Gregory Ngbwa Mintsa est le lauréat du Prix de l’Intégrité de Transparency International 2010. Avec l’appel à candidature pour le prix de 2013, je lui ai demandé quelles qualités faut-il pour lutter contre la corruption.
Pourquoi vous avez décidé d’affronter la corruption dans votre pays ?
La corruption qui sévit au Gabon est la plus nocive et la plus dramatique possible: celle qui est instituée par la classe dirigeante.
Le Gabon est un pays très riche mais 60% de la population vit encore en dessous du seuil de pauvreté, dont 10% sous le seuil de pauvreté absolue.
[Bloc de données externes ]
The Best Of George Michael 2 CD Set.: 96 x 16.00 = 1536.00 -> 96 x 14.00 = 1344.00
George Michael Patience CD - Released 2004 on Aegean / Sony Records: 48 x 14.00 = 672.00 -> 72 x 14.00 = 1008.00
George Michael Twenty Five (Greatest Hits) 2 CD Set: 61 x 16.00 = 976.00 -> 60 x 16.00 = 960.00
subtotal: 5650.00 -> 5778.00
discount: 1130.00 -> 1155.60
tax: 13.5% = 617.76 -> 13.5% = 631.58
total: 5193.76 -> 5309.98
Le patrimoine qui aurait du servir à développer le pays et répondre aux besoins quotidiens des Gabonais a été utilisé par un groupuscule pour se maintenir au pouvoir par la corruption et le clientélisme au service de la gloire et de l’enrichissement personnel. Lorsque la corruption est érigée en modèle de gouvernement, il ne faut pas s’étonner qu’elle s’étende à toutes les sphères de la société: à l’école et à l’université où des enseignants vendent des notes, à l’hôpital, aux innombrables contrôles de police, dans les églises, dans les services publics et même dans les familles.
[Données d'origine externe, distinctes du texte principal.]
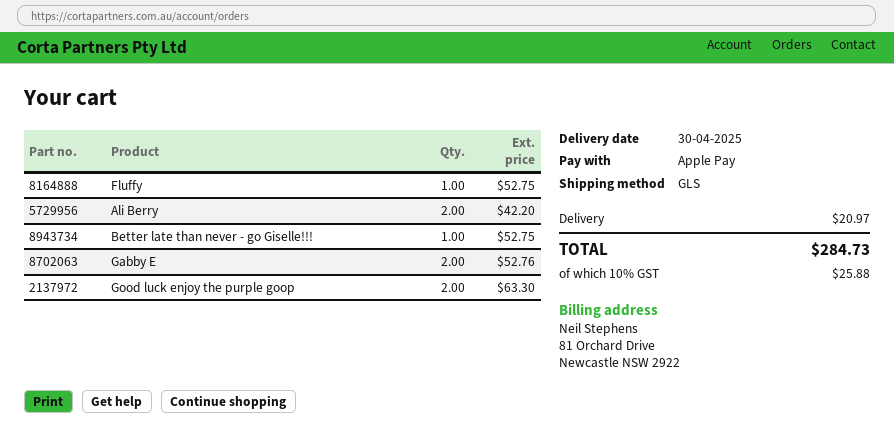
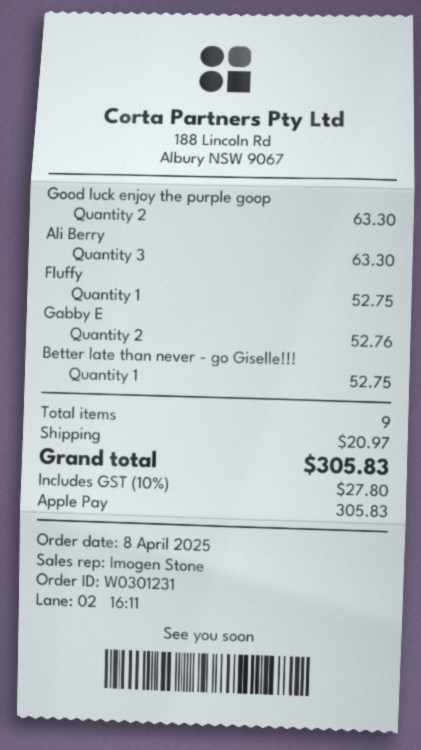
Ali Berry: 2 for 42.20 -> 3 for 63.30
tax: 10% = 25.88 -> 10% = 27.80
total: 284.73 -> 305.83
Que faîtes-vous pour lutter contre la corruption ?
J’ai longtemps milité dans un grand parti politique de l’opposition. J’ai vite déchanté lorsque j’ai compris que, grâce à l’argent public, (l’ancien président gabonais) Omar Bongo avait toujours été, de fait, le leader de la majorité et de l’opposition.
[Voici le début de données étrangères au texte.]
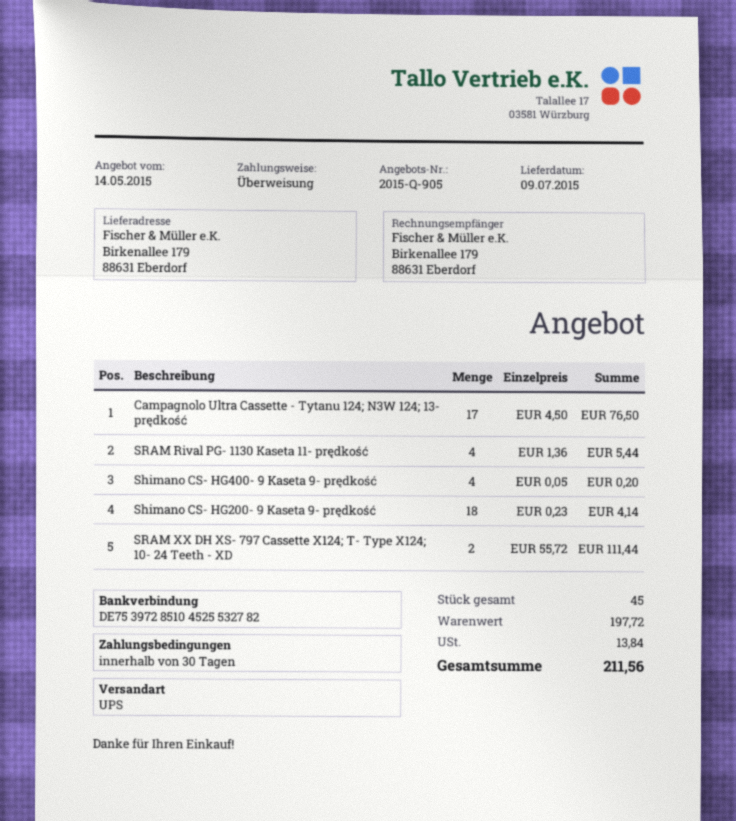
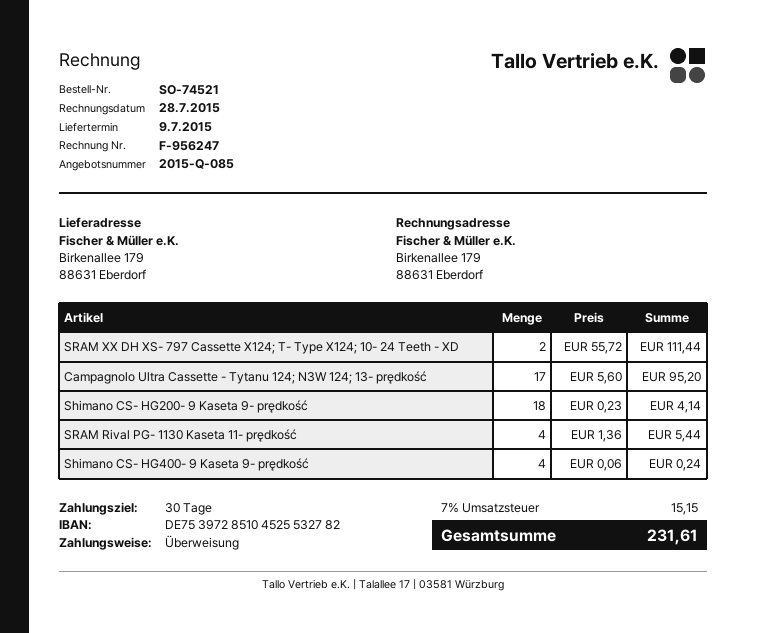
quote number: 2015-Q-905 -> 2015-Q-085
Campagnolo Ultra Cassette - Tytanu 124; N3W 124; 13- prędkość: 17 x 4.50 = 76.50 -> 17 x 5.60 = 95.20
Shimano CS- HG400- 9 Kaseta 9- prędkość: 4 x 0.05 = 0.20 -> 4 x 0.06 = 0.24
tax: 13.84 -> 15.15
total: 211.56 -> 231.61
Pendant des années, je me suis mis à dos tous les leaders politiques de la majorité autant que de l’opposition, à cause de mes éditoriaux qui insistaient sur le fait que l’Etat de droit ne vient ni des politiciens, ni des anciennes puissances coloniales, ni des syndicats, mais de l’aptitude des citoyens à défendre leurs droits eux-mêmes.
C’est pour prêcher par l’exemple que je me suis associé à la procédure dite des Biens Mal Acquis de Transparence France, sans m’exiler mais en prenant soin de rester en vie pour que les citoyens cessent d’avoir peur et qu’ils apprennent que c’est par eux-mêmes qu’ils doivent cesser de placer qui que ce soit au-dessus des lois.
102ème sur 176 pays sur l’indice de perception de la corruption deTransparency International
106ème sur 187 pays sur le l’indice de développement humain de l’ONU
41 – nombre d’années pendant lesquelles Omar Bongo a gouverné le Gabon, jusqu’à sa mort en 2009
L’enquête que Gregory Ngbwa Mintsa a aidé à mener a révélé qu’Omar Bongo et sa famille possédaient 39 propriétés en France, 70 comptes bancaires et au moins de 9 véhicules de luxe d’une valeur estimée à presque 1,5 million d’euros.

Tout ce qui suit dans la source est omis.